Compute device to use: "auto", "cpu", "cuda" or "mps". If None, inferred from the model location.

Returns

A tuple (points, details):

Output

Description

points

numpy array of spot coordinates: (N, 3) for 2D as (y, x, channel) or (N, 4) for 3D as (z, y, x, channel). The last column is the index of the channel the spot was detected in.

details

A list with one entry per processed channel, each holding that channel’s heatmap (probability heatmap per pixel), intens (intensities of the detected spots), prob (probability of each spot being a true positive), flow (stereographic flow vector field) and subpix (2D local offset vector field).


The difference between the two is:

  • predict() runs the model on a single-channel image (a 2D (Y, X) image or a 3D (Z, Y, X) stack) and returns the spots detected in it.

  • predict_multichannel() is designed for multi-channel data. It runs predict() on each channel independently and stacks the results, tagging every spot with the channel it was detected in. This is needed because the pre-trained models always work on a single channel at a time.

Since we are using a 6-channel image, we will use predict_multichannel().

⚠️ Spotiflow expects the channel axis to be last (the image must be in (Y, X, C) shape).

⚠️ In our case, the image is stored as (C, Y, X) so we need to move the channel axis to the end before running the model.
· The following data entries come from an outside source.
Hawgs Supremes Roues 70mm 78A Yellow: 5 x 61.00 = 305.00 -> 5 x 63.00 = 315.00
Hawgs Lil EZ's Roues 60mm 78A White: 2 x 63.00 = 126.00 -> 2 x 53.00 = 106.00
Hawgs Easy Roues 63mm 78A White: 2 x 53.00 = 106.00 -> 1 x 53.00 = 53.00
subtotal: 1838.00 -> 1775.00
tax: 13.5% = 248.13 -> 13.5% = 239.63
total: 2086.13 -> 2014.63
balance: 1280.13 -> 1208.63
We can do this easily with `numpy.transpose`.

tr_image = image.transpose(1, 2, 0)  # (C, Y, X) -> (Y, X, C)
print(tr_image.shape)
(1040, 1392, 6)

Now we can run Spotiflow on the transposed image using the predict_multichannel().
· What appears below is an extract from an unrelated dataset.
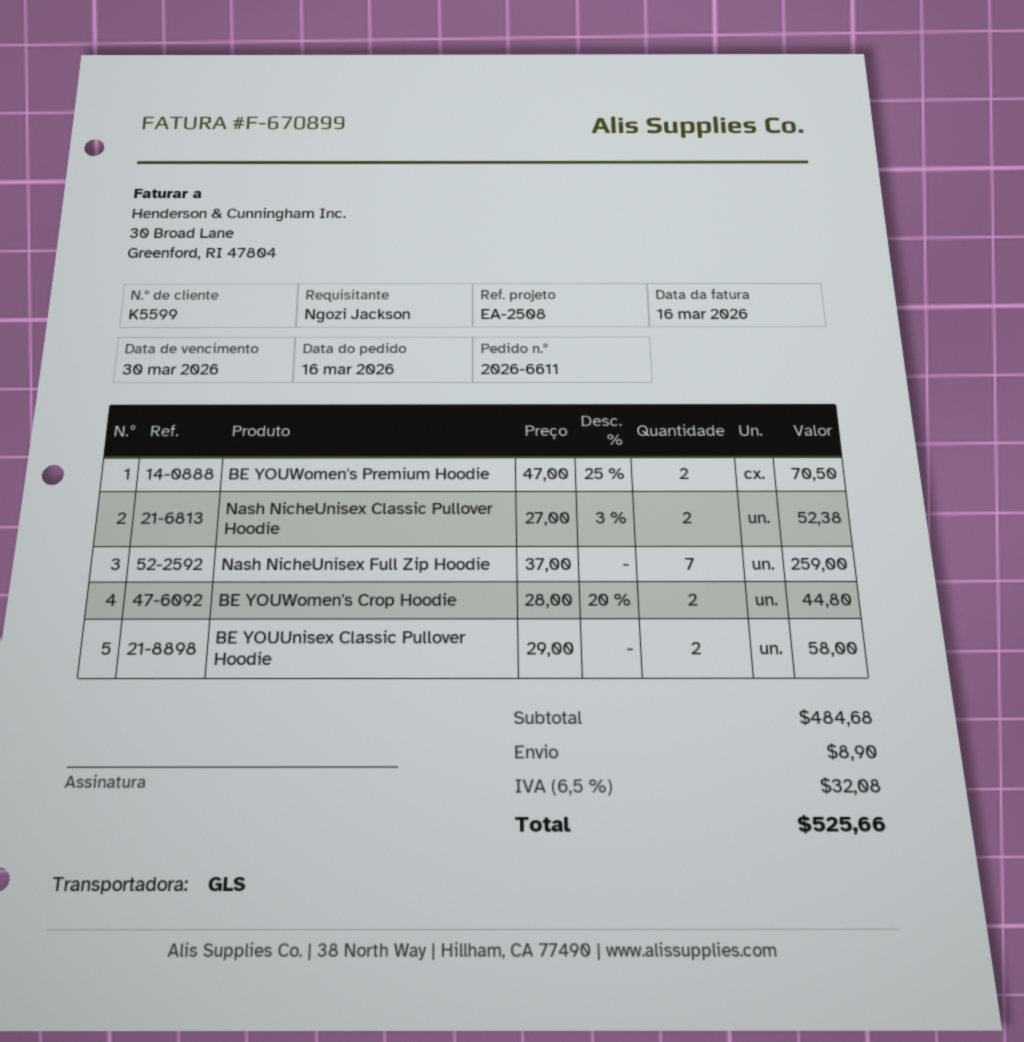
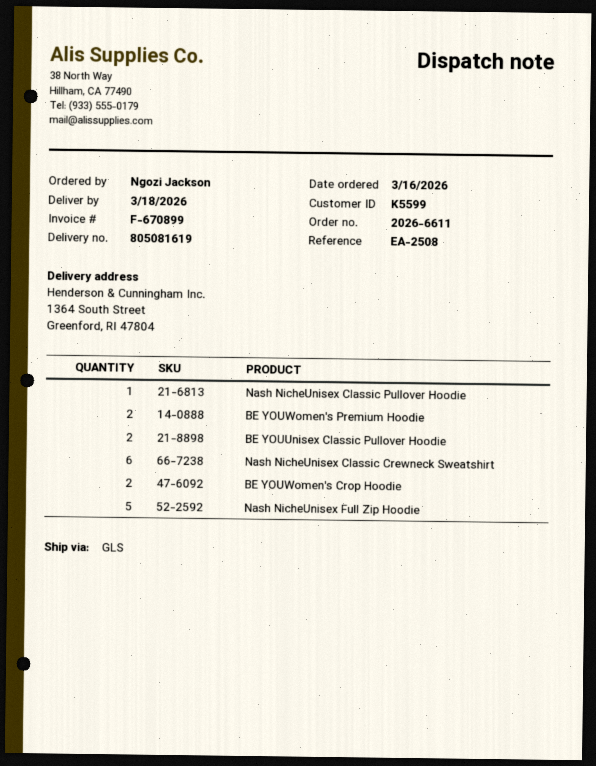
Nash NicheUnisex Classic Pullover Hoodie: 2 -> 1
Nash NicheUnisex Full Zip Hoodie: 7 -> 5
Nash NicheUnisex Classic Crewneck Sweatshirt: none -> 6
We need to pass to this function the image and which channel(s) to run the detection on (the channel parameter): we need to skip the first 2 channels (index 0 and 1) since they are the nuclei and the cytoplasm channels.

There could be other useful parameters to use (e.g. prob_thresh, min_distance, subpix), for simplicity we will only pass the two above.

As shown in the dropdown above, predict_multichannel() will return two outputs (a tuple):

  • points: a numpy array containing the coordinates of the detected spots.

  • details: a list with one entry per channel, each containing the spot-wise details for that channel including heatmap, intens, prob, flow, and subpix.

points, details = model.predict_multichannel(tr_image, channels=(2, 3, 4, 5))
INFO:spotiflow.model.spotiflow:Data is assumed to be in channel-last format ((Z)YXC).

Explore, Display and Save the Results#

Points#

Let’s explore the outputs starting from understanding the points.

What is the shape of points?

print(points.shape)
(35103, 3)

What are the coordinates of the first detected spot?

print(points[0])
[1038.40406805  968.14990279    2.        ]

Since we used predict_multichannel(), each row of points is in (y, x, channel) format. The last column is therefore the index of the channel the spot was detected in (would have been simply (y, x) if we had used predict() on a single-channel image).

Now let’s visualize the detected spots on top of the image with napari. Note that if you did close the viewer, you need to re-create it and re-add the image together with the points.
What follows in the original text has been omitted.